After DVT has been diagnosed, several treatment options are available:

  • Thrombectomy Thrombolysis – A catheter-directed thrombolysis is performed under imaging guidance by interventional radiologists. This procedure, conducted in a hospital’s interventional radiology suite, is designed to rapidly break up the clot, restore blood flow within the vein, and potentially preserve valve function to minimize the risk of post-thrombotic syndrome (a common condition in which the clot remains in the leg because the patient was treated with anticoagulants alone). The interventional radiologist inserts a catheter into the popliteal or other leg vein and threads it into the vein containing the clot, using imaging for guidance. The catheter tip is placed into the clot and a clot-busting drug is infused directly into the clot. The fresher the clot, the faster it dissolves — usually one to two days. Any narrowing in the vein that might lead to future clot formation can be identified by venography and treated by the interventional radiologist using balloon angioplasty or stent placement. Clinical resolution of pain and swelling and restoration of blood flow in the vein is greater than 85 percent with the catheter-directed technique.
  • Anticoagulant Medication – Used primarily to prevent fatal pulmonary embolism, patients are initiated on a brief course of heparin (an anticoagulant) for less than a week, while they also start on a 3 to 6 month course of warfarin. Warfarin, an oral anticoagulant, causes an increase in the time it takes for blood to clot. Warfarin usually takes several days to become fully effective, so heparin is continued until warfarin has been fully effective for at least 24 hours. In almost all cases, warfarin is started only after heparin is started. In patients who have had recurrent DVTs, anticoagulant medication is taken for the rest of their lives. It is important to note that long-term use of anticoagulant medication can lead to scaring of the veins and a higher risk of developing more clots.
  • Inferior Vena Cava “Greenfield” Filter – Less commonly used, patients who cannot have anticoagulant treatment or those who have recurrent clots while on anticoagulation can have an inferior vena cava filter implanted inside of them. Inserted via the blood vessels through the large vein in the groin (femoral vein) or the large vein in the neck (internal jugular vein), the Greenfield filter is a medical device which is implanted into the inferior vena cava to prevent blockage of an artery in the lungs by a blood clot (pulmonary emboli). The filter also can be used for patients who suffer from thromboembolism disease or have a high risk of pulmonary embolism. The filter captures small blood clots, but allows normal blood to pass. Generally, once the filter is placed inside the body, it is permanent since filters will begin to become overgrown by cells from the cell wall. Retrievable filters are becoming more commonly used, especially in young people, but there is an increased risk of inferior vena cava injury if the filter is dislodged or attempted to be removed after three weeks.
  • Surgery – Surgical removal of a blood clot considered only in rare cases when the clot is very large, blocking a major blood vessel, and causing severe symptoms. Surgery also increases the risk of developing new blood clots.

Your physician also may recommend that you elevate your leg(s) when possible, use a heating pad, take walks and wear compression stockings. These measures may help reduce the pain and swelling that can occur with DVT.


Most DVTs disappear without difficulty, however there is a risk of recurrence. Some patients may develop chronic pain and swelling in the leg known as post phlebitic syndrome.

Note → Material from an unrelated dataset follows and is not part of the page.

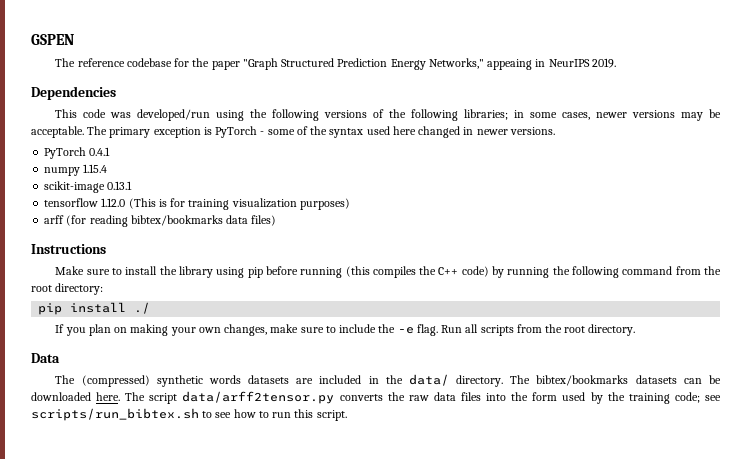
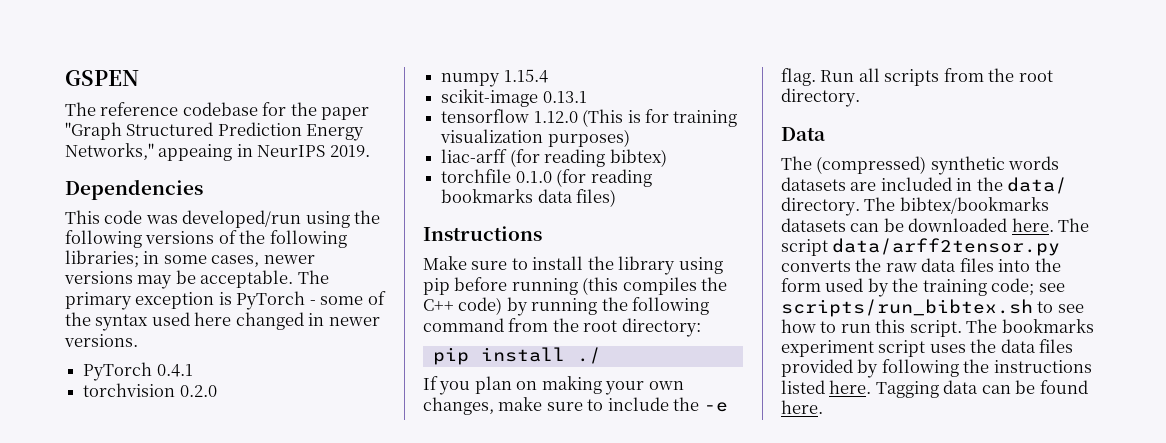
(111, 151) none -> [83,383,217,397] // torchvision 0.2.0
[44,215,223,227] arff (for reading bibtex/bookmarks -> [441,149,667,167] [441,169,652,187] [441,189,534,203] liac-arff (for reading bibtex) // torchfile 0.1.0 (for reading bookmarks
(347, 415) none -> [966,319,1094,333] [781,339,1074,357] [781,359,1092,378] [781,380,1088,398] [781,400,823,414] The bookmarks experiment script uses the data files provided by following the instructions listed here. Tagging data can be found here.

Pulmonary embolus is uncommon when DVTs are treated properly but it still can occur and can be life threatening.

DVT Prevention

  • Exercise – Exercising your lower leg muscles can improve the circulation in your legs.
  • Getting up out of bed – This is especially important after a major illness or surgery. If a person is unable to get out of bed, he/she should do in-bed exercises to keep the circulation going through their legs.
  • Compression Stockings – For those who are at increased risk or have abnormal hypercoagulability, compression stockings help prevent DVT.